The gender politics of 1990 are also well on display here. Assassins uses Moore and Fromme exclusively for comedy, assigning them a stereotypical woman’s ineptitude in the male-dominated field of killing Presidents – even though they are not the only figures on stage whose assassination attempts failed. Comedy is welcome here among all the talk of murder and injustice, but that doesn’t justify the book’s use of the women as comic foils. Cole is warm and wonderful as Moore, but she still, scatterbrained, pulls a dildo and shoe from her bag when she’s hunting for a gun, and her radical politics don’t get so much as a look-in, even though the radical politics of others, like Leon Czolgosz, are explored and even romanticised. Fredericksen is a delight as the frothy Fromme, but in 2017, she might have had more material than ‘moony cultist’ to work with.
But this feels like the best possible production of the material as it stands. Andrew Warboys and Steven Kreamer, with nothing but musical nous and a five piece band, bring well-balanced, energetic life to Sondheim’s demanding score. The vocal talents of the cast are a treat – from Campbell’s caramel tone to Fredericksen’s throaty drawl and everywhere in between, united by the indefatigable Simon and grounded by McDougall’s authoritative, generous baritone. Andrew Hallsworth’s choreography is witty and appealingly scrappy – look out for some jump-rope with fairy lights, and machine-inspired movement to help us process Guiteau’s showboating and Czolgosz’s industrial, factory-born suffering. Ross Graham’s lighting pairs beautifully with designer Alicia Clements’ pops of light and mirrors, and her costumes address history from the 1900s to 1980s with casual, lived-in flair.

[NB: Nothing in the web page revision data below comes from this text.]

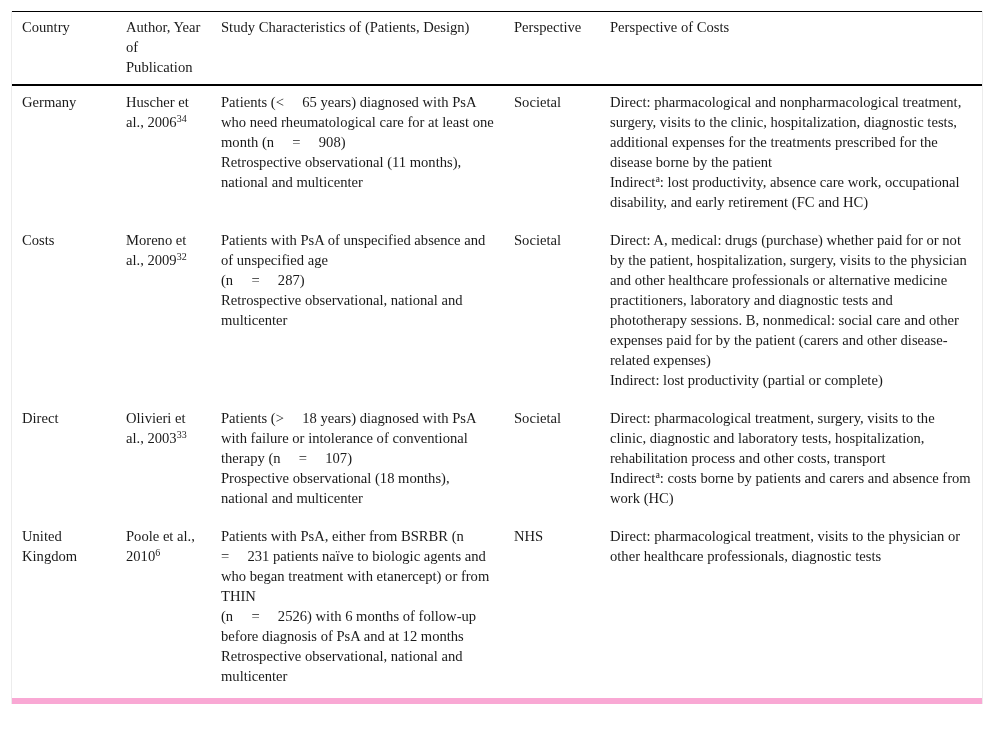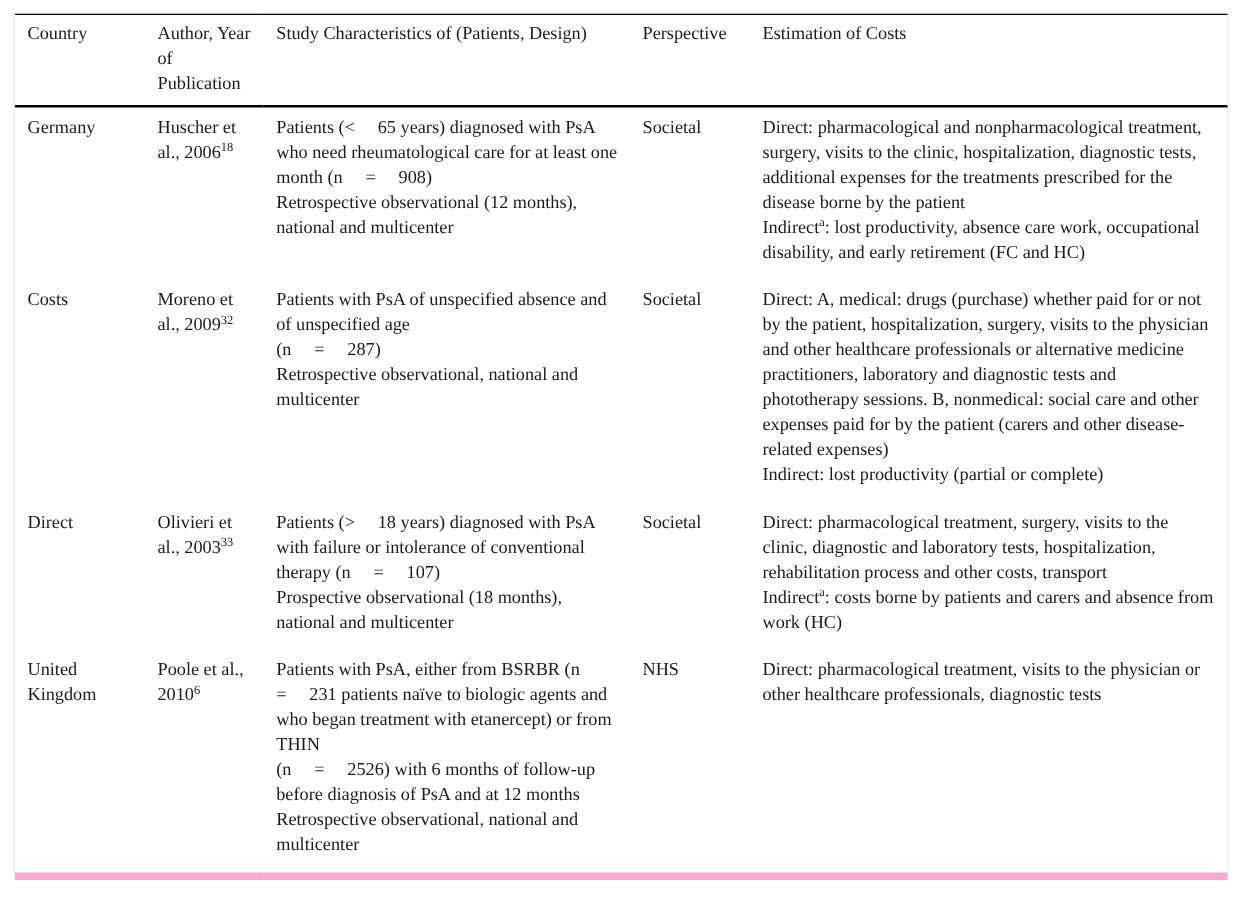--- a/index.html
+++ b/index.html
@@ -67,31 +67,31 @@
         <col class="c3">
         <col class="c4">
         <col class="c5">
     </colgroup>
     <thead>
       <tr>
         <th>Country</th>
         <th>Author, Year of Publication</th>
         <th>Study Characteristics of (Patients, Design)</th>
         <th>Perspective</th>
-        <th>Estimation of Costs</th>
+        <th>Perspective of Costs</th>
       </tr>
     </thead>
     <tbody>
 
       <tr>
         <td>Germany</td>
-        <td><span>Huscher et al., 2006</span><sup>18</sup></td>
+        <td><span>Huscher et al., 2006</span><sup>34</sup></td>
         <td>
           <span class="line">Patients (&lt;  65 years) diagnosed with PsA who need rheumatological care for at least one month (n  =  908)</span>
-          <span class="line">Retrospective observational (12 months), national and multicenter</span>
+          <span class="line">Retrospective observational (11 months), national and multicenter</span>
         </td>
         <td>Societal</td>
         <td>
           <span class="line">Direct: pharmacological and nonpharmacological treatment, surgery, visits to the clinic, hospitalization, diagnostic tests, additional expenses for the treatments prescribed for the disease borne by the patient</span>
           <span class="line"><span>Indirect</span><sup>a</sup><span>: lost productivity, absence care work, occupational disability, and early retirement (FC and HC)</span></span>
         </td>
       </tr>
 
       <tr>
         <td>Costs</td>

“Everyone deserves the right to be happy,” the assassins sing, although who is truly, uncomplicatedly happy? And when was the last time you got a prize for trying to change the world? In this way, Assassins totally gets you. There might not be a compelling or unified political ideology here, but it’s a dazzling production that’s as mad as you are, so why not set your anger aside for a night? They’ll do the raging for you.